In chapter one, subtitled ‘A horrible morning’, the not-so-closely-knitted family of eight are forced to start their morning a little early in an unpleasant note as they are awakened at 4:00 a.m. by a confused friend of the youngest daughter, Sally, which begins another bad day in their lives.
In chapter two, subtitled ‘Chaos’, the children arrive at school quite early enough for their sister to get into trouble. Rainbow and her friends think they are going on a harmless adventure, but they get frightened by a zombie and are punished by the school authorities, just minutes before a fire breaks out and the whole school goes into an indefinite break.
In chapter three, ‘The days of the week’, their father has their whole week planned out which turns out worse than naturally expected. The children get rudely involved with a bunny family and a cousin – who tried to kill Sally when she was a baby – comes over to stay with them for three months.

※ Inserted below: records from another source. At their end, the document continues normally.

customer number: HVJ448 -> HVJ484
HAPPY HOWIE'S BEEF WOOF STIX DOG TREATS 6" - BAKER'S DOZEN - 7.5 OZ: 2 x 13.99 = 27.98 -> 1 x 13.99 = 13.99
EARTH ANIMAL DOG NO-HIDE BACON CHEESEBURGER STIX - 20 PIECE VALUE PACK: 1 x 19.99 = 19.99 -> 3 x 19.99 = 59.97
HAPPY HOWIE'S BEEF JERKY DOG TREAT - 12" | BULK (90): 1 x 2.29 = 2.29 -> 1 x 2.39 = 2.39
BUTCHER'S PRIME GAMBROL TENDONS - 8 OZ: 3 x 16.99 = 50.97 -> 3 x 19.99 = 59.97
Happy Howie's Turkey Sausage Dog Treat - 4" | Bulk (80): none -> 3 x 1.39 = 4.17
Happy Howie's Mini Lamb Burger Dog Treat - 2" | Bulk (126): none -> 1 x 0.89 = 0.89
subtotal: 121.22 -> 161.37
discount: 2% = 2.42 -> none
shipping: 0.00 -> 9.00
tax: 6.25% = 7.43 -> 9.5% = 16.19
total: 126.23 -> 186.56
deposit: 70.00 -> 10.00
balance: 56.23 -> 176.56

In chapter four, ‘Magical board game’, The Jensons’ girls dive into a magical underworld through their discovery of what is supposed to be a game. In this game, their powers are put to test and they are given a mission to complete, otherwise they die. When the girls finally wake up, they are left to decide whether this experience is a dream or not.

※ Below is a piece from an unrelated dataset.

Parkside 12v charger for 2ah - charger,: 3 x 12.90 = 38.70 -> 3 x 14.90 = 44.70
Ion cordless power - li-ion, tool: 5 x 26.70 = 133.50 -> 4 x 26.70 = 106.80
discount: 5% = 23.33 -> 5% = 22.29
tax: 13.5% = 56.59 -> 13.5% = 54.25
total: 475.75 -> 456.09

Finally, in chapter five, ‘Time to fire Jade!’ the oldest of the Jensons’ girls, Jade, longs to know what being poor feels like. She seems to get constantly bored by their easy and carefree life, and wants a taste of what poverty could bring. So, she sets her sisters on a mission to get her fired from her job. “‘What if we were poor? How do people feel when they are poor?’” Jade asks. Although Jade is the only one who has the idea and feeling of how poor people feel, the rest of the siblings share her quest for peripeteia.
Just like everyone’s week is mostly full of challenges and good luck, the Jensons’ have a week full of fights and commotions. This can be traced back to the disharmony in the family – which in most cases, happens in real homes and families.
Inculcating fictional existence into real-life situation is something mutually shared by creative writers. The book tries to show that in most families, there is always that sibling who is more peaceful; and in this book, it is the youngest sister, Sally.
Using symbolic and metaphoric characters to depict, epitomise and embody real-world situations, the author analyses different issues that surround family, life and the society – ranging from early-morning routines to learning how to cope and interact with neighbours, how important family relationship can affect relationship with other people in the society – taking the lives of Rainbow and Sparkle as an archetype.
Examples of such metaphors could be seen in the first chapter where the neighbour Mrs Moo-moo was referred to as a cow and elsewhere where students are called names like Eagle and Original
The cartoons and artworks of the book are apt and wonderful. I love the fact that the cartoons are not so perfect, which shows that they were done by a teenager that is ready and willing to learn and perfect the art. The cartoons, which are in sync with the setting, plot and narrative, are things to look forward in the book.
With this book, Chelsea Anyanwu is literally on the same roll call with Chinua Achebe, Flora Nwapa and other acclaimed Nigerian writers who wrote and are writing powerful children and young people’s literature. And, just like Achebe’s ‘Chike and the River’, Anyanwu’s ‘The Jensons’ is an interesting, daring and must-read book suitable for all ages and family.